▶ _EXTRACTED RECORDS_:
<<<<

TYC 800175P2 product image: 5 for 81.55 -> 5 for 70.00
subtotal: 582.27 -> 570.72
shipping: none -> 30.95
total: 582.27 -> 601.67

>>>>
<<<<

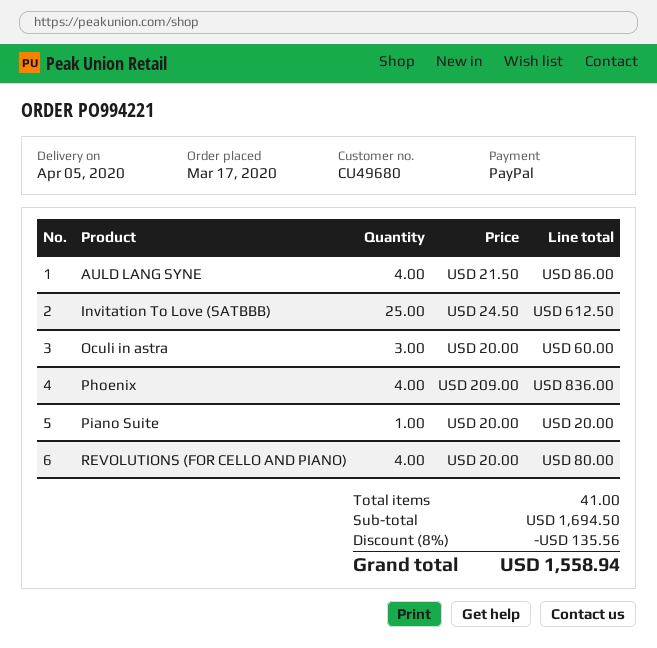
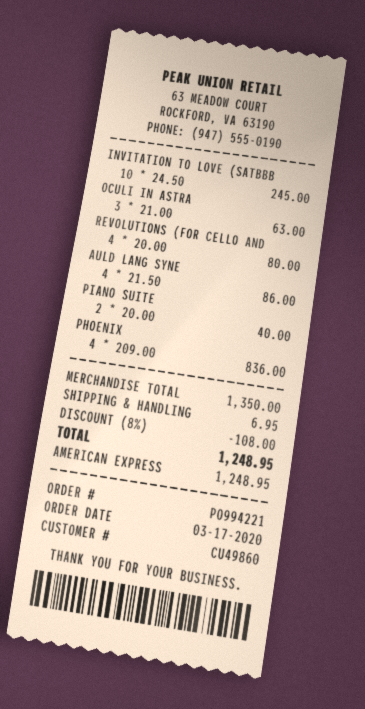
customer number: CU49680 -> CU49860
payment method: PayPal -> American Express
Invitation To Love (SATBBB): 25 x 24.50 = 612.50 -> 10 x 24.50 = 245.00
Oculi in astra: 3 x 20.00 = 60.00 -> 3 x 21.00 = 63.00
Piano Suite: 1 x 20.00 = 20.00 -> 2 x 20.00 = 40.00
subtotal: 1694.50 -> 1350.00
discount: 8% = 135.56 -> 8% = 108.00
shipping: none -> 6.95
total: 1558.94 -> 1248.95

>>>>
<<<<

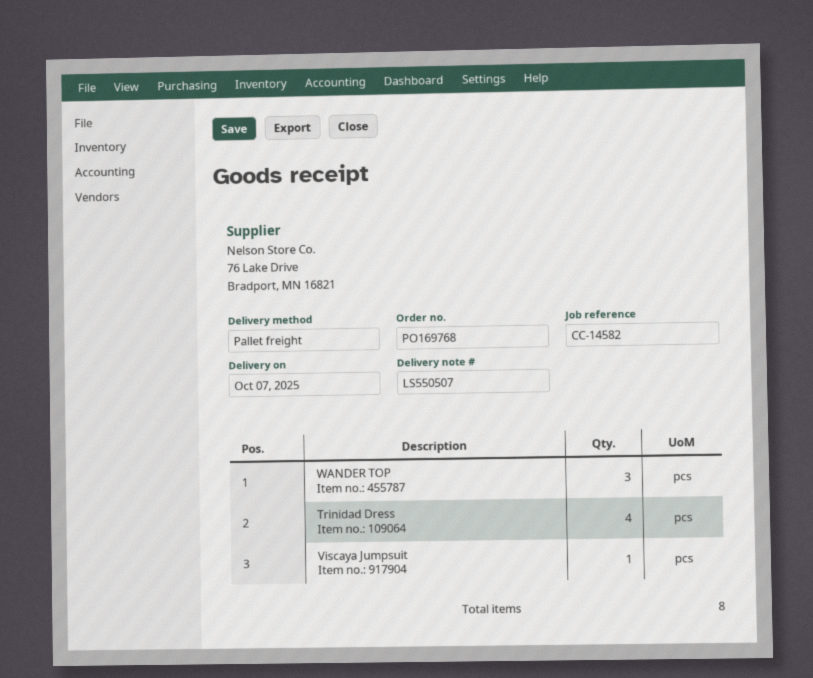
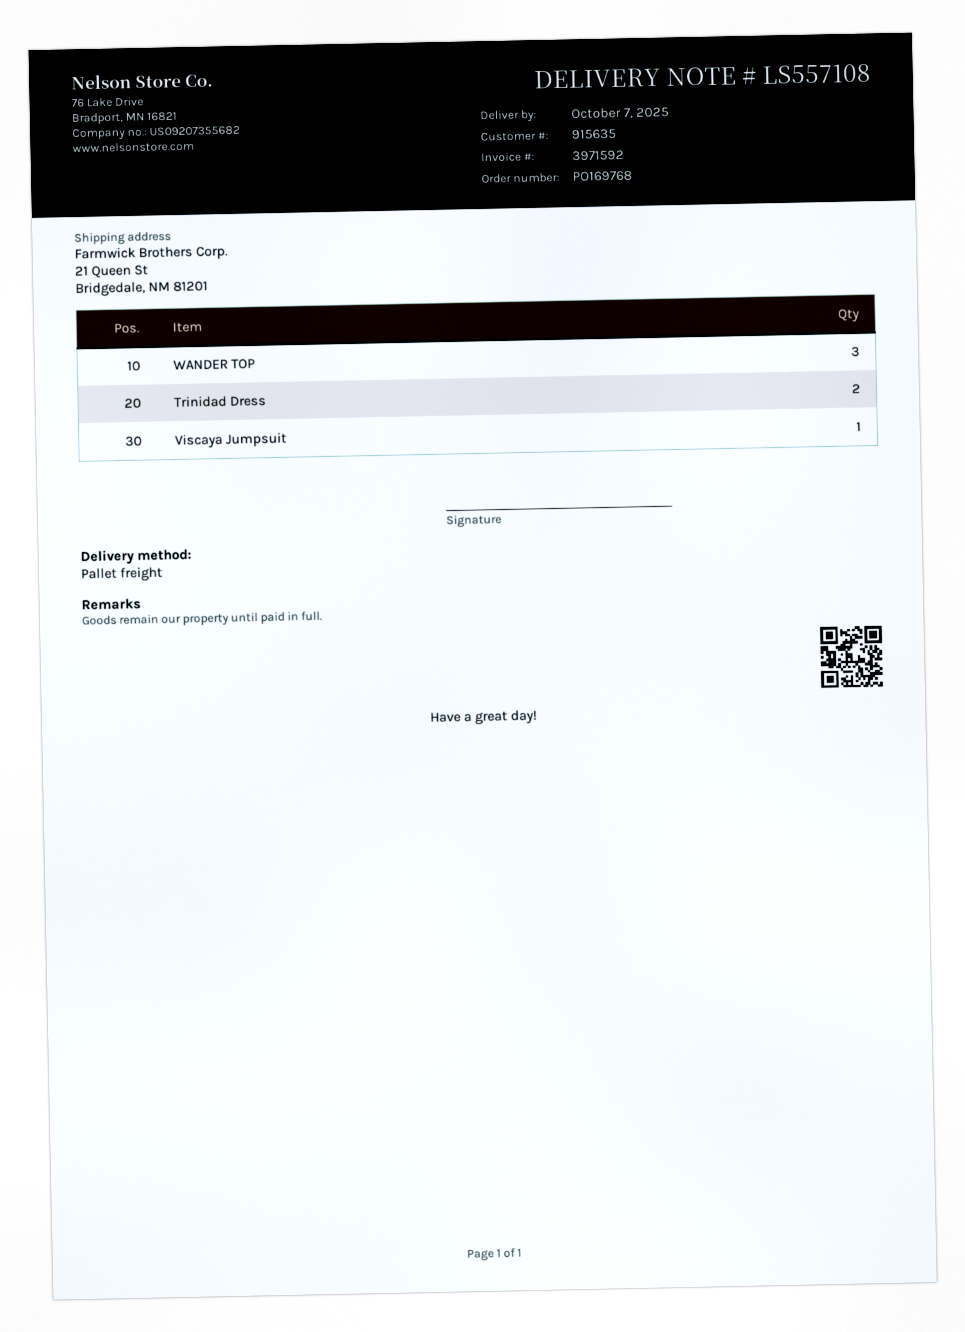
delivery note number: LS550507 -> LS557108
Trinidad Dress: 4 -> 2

>>>>

▶ _DIRECTIONS_:
Of all the entries above, output exactly the lines between the one holding "subtotal: 1694.50 -> 1350.00" and the one holding "total: 1558.94 -> 1248.95", inclusive.

▶ _OUTPUT FOR THIS EXERCISE_:
subtotal: 1694.50 -> 1350.00
discount: 8% = 135.56 -> 8% = 108.00
shipping: none -> 6.95
total: 1558.94 -> 1248.95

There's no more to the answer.